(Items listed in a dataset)

-=-=-=-=-

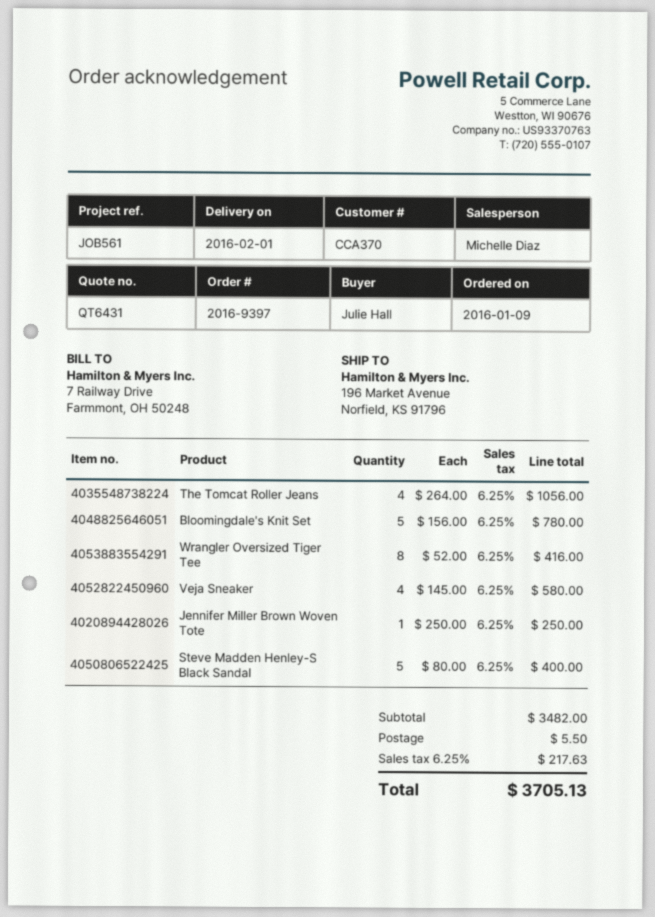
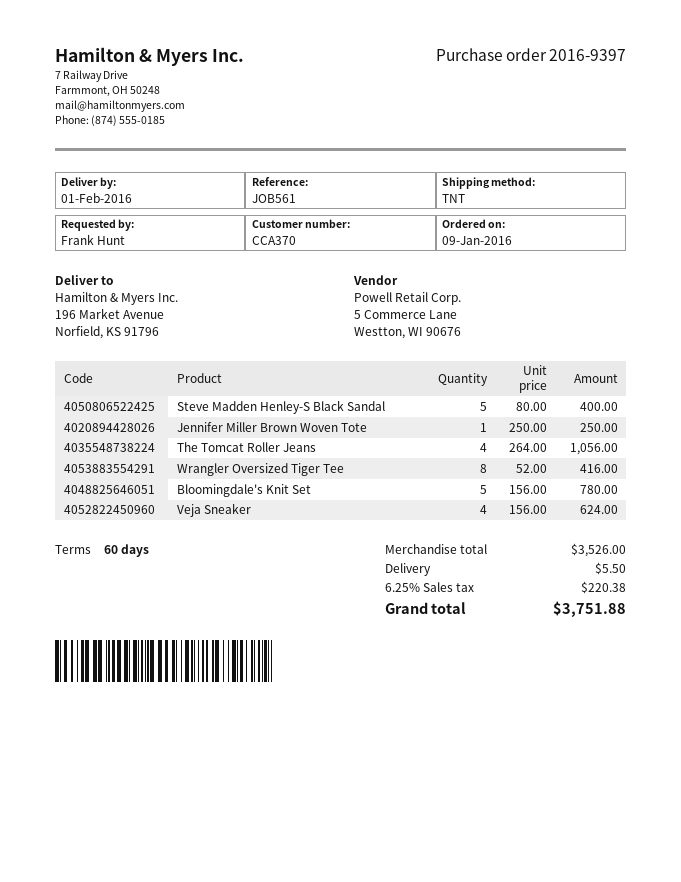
ordered by: Julie Hall -> Frank Hunt
Veja Sneaker: 4 x 145.00 = 580.00 -> 4 x 156.00 = 624.00
subtotal: 3482.00 -> 3526.00
tax: 6.25% = 217.63 -> 6.25% = 220.38
total: 3705.13 -> 3751.88

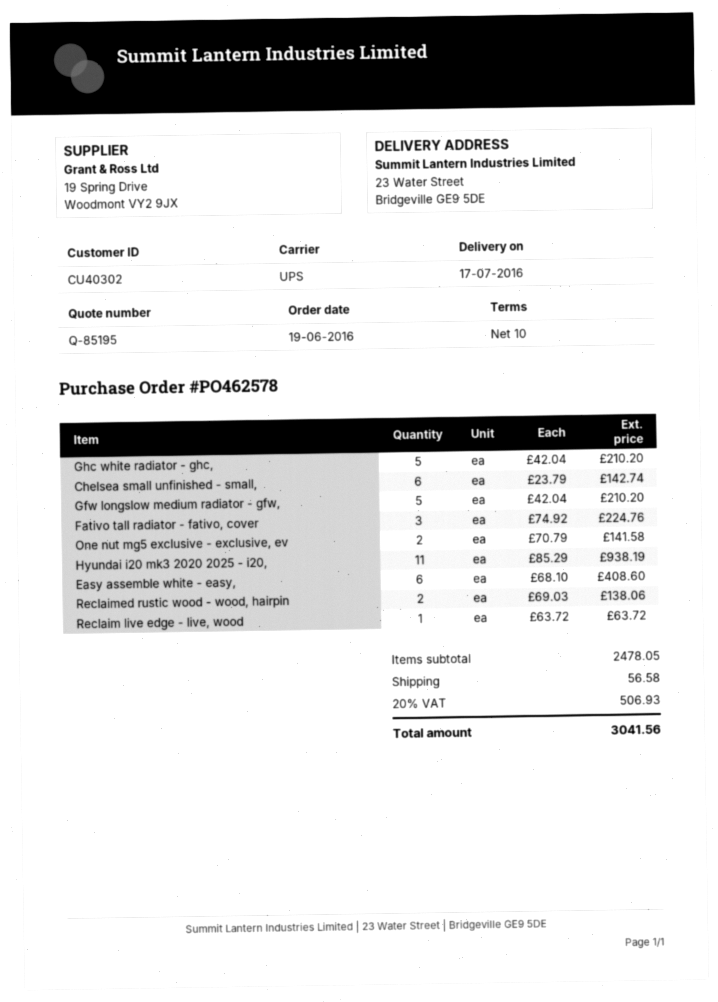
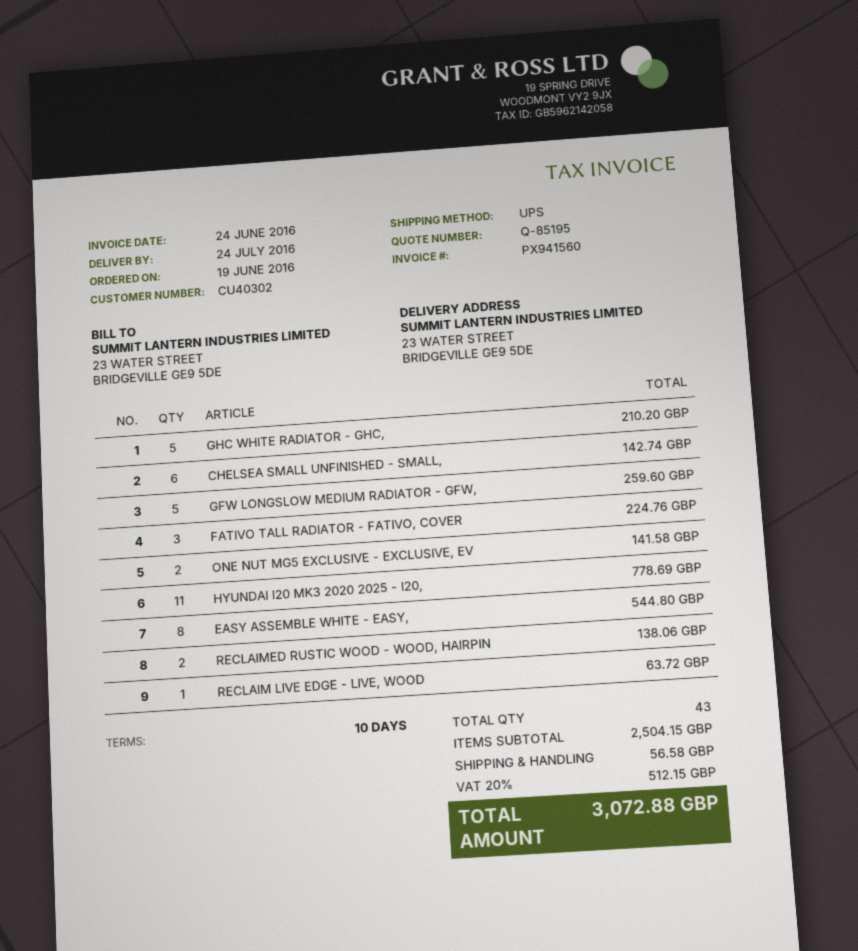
delivery date: 2016-07-17 -> 2016-07-24
Gfw longslow medium radiator - gfw,: 5 for 210.20 -> 5 for 259.60
Hyundai i20 mk3 2020 2025 - i20,: 11 for 938.19 -> 11 for 778.69
Easy assemble white - easy,: 6 for 408.60 -> 8 for 544.80
subtotal: 2478.05 -> 2504.15
tax: 20% = 506.93 -> 20% = 512.15
total: 3041.56 -> 3072.88

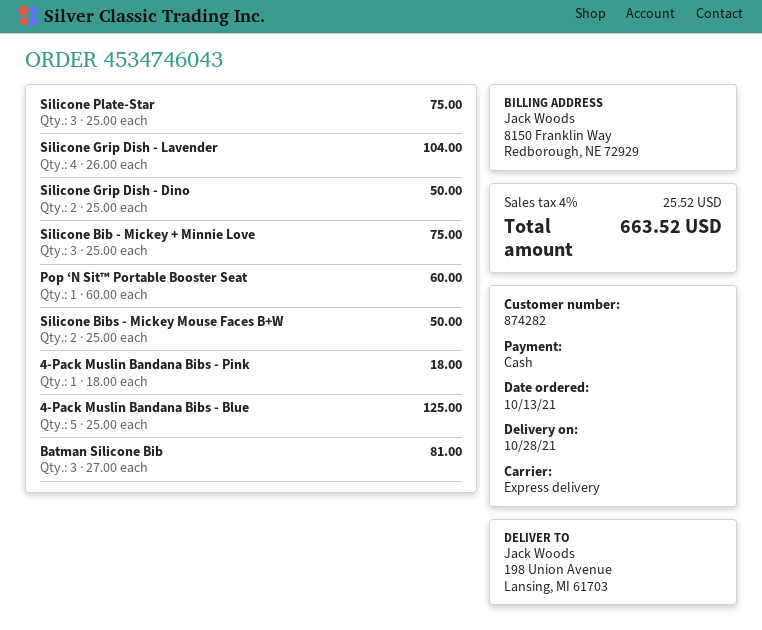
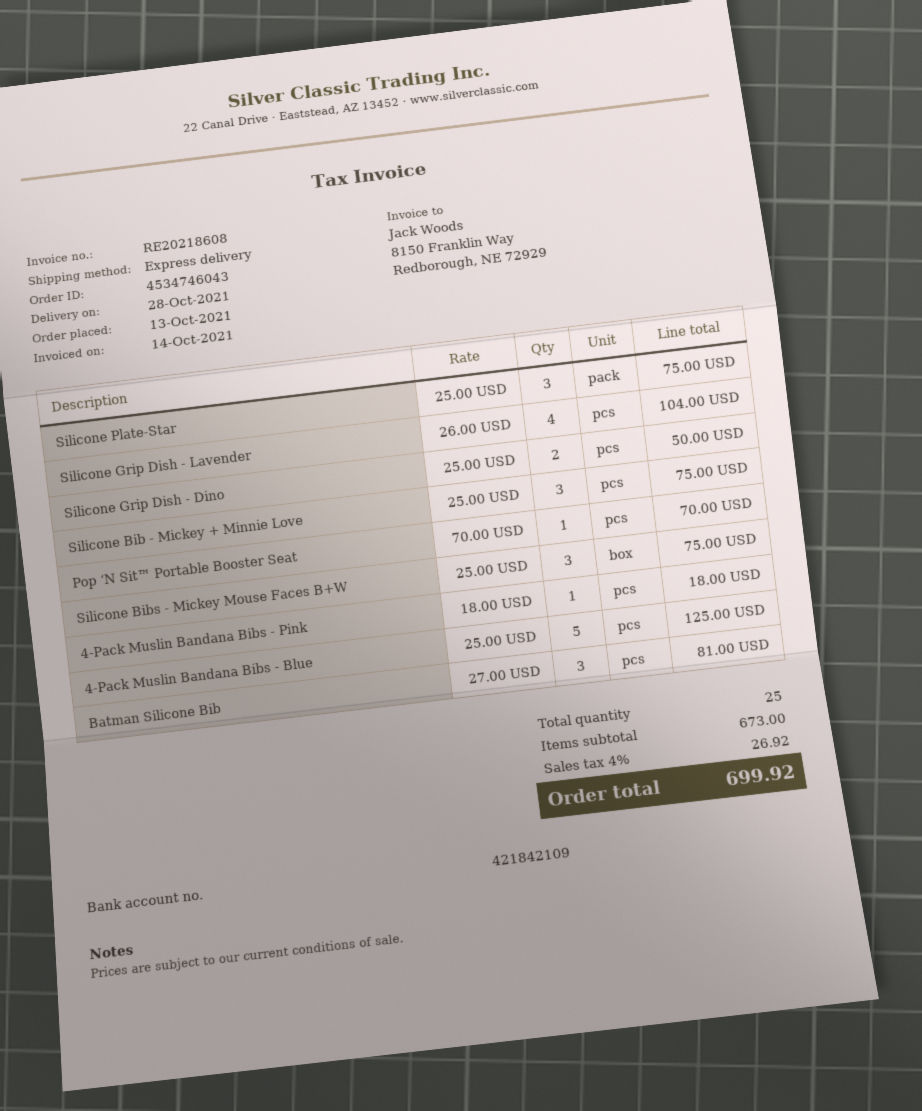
Pop ‘N Sit™ Portable Booster Seat: 1 x 60.00 = 60.00 -> 1 x 70.00 = 70.00
Silicone Bibs - Mickey Mouse Faces B+W: 2 x 25.00 = 50.00 -> 3 x 25.00 = 75.00
tax: 4% = 25.52 -> 4% = 26.92
total: 663.52 -> 699.92

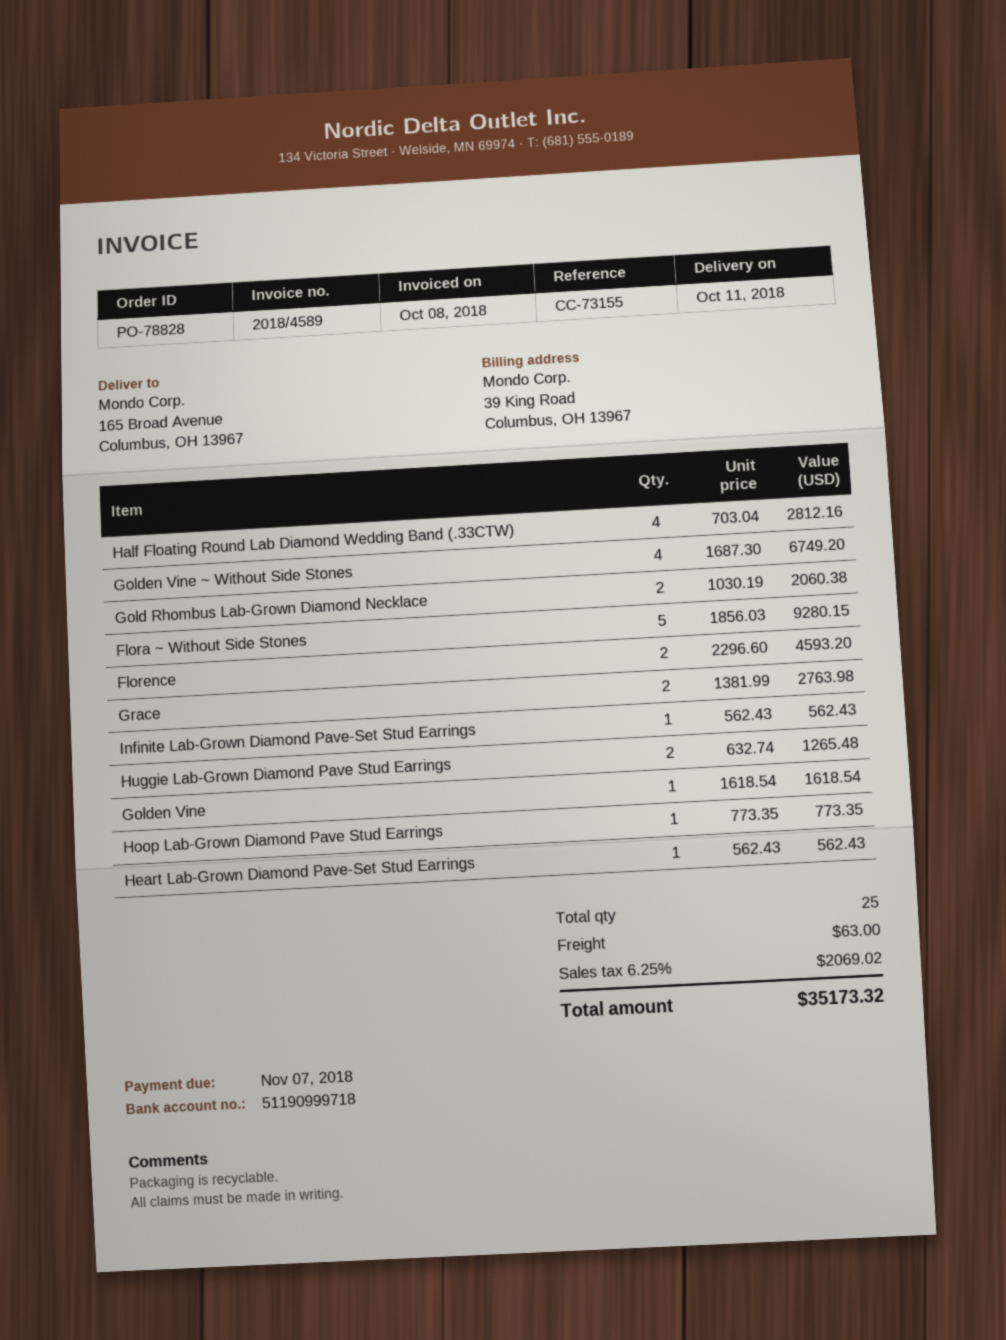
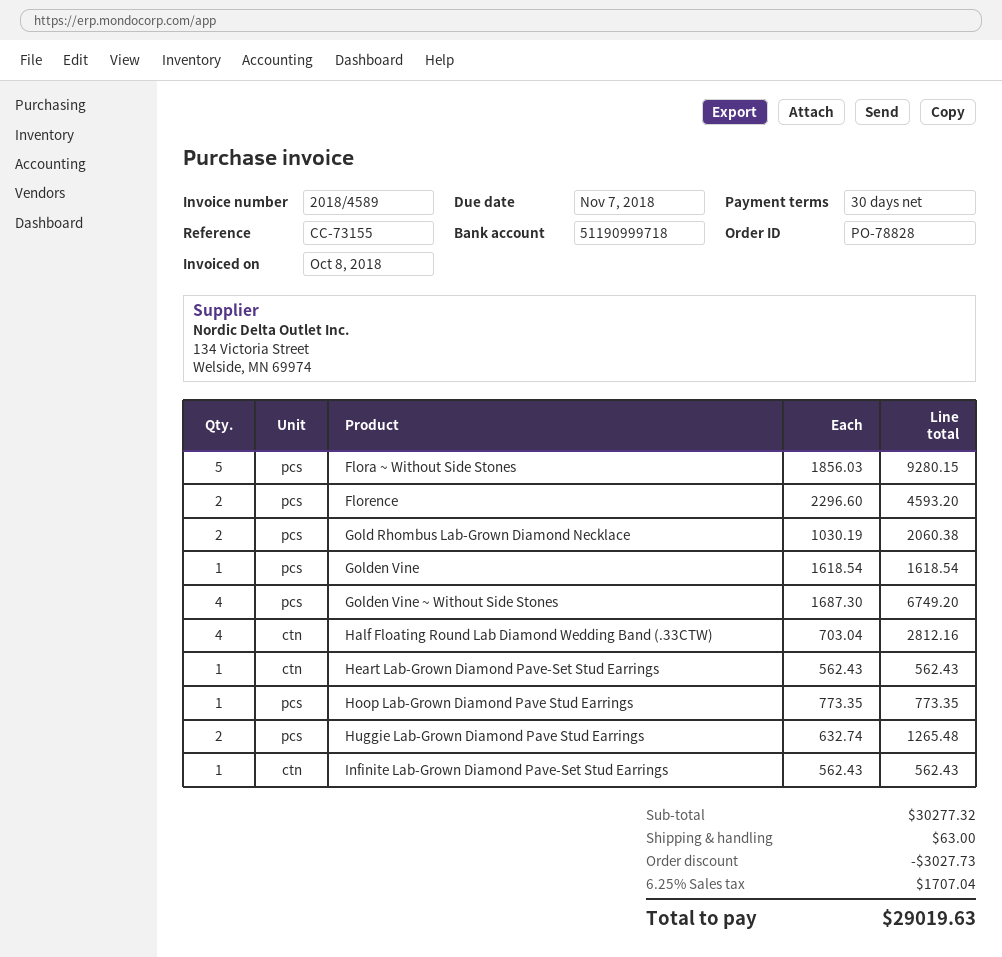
Grace: 2 x 1381.99 = 2763.98 -> none
discount: none -> 3027.73
tax: 6.25% = 2069.02 -> 6.25% = 1707.04
total: 35173.32 -> 29019.63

-=-=-=-=-

Could you output every entry exactly as written, skipping the pictures?

• _Exercise result_:
ordered by: Julie Hall -> Frank Hunt
Veja Sneaker: 4 x 145.00 = 580.00 -> 4 x 156.00 = 624.00
subtotal: 3482.00 -> 3526.00
tax: 6.25% = 217.63 -> 6.25% = 220.38
total: 3705.13 -> 3751.88

delivery date: 2016-07-17 -> 2016-07-24
Gfw longslow medium radiator - gfw,: 5 for 210.20 -> 5 for 259.60
Hyundai i20 mk3 2020 2025 - i20,: 11 for 938.19 -> 11 for 778.69
Easy assemble white - easy,: 6 for 408.60 -> 8 for 544.80
subtotal: 2478.05 -> 2504.15
tax: 20% = 506.93 -> 20% = 512.15
total: 3041.56 -> 3072.88

Pop ‘N Sit™ Portable Booster Seat: 1 x 60.00 = 60.00 -> 1 x 70.00 = 70.00
Silicone Bibs - Mickey Mouse Faces B+W: 2 x 25.00 = 50.00 -> 3 x 25.00 = 75.00
tax: 4% = 25.52 -> 4% = 26.92
total: 663.52 -> 699.92

Grace: 2 x 1381.99 = 2763.98 -> none
discount: none -> 3027.73
tax: 6.25% = 2069.02 -> 6.25% = 1707.04
total: 35173.32 -> 29019.63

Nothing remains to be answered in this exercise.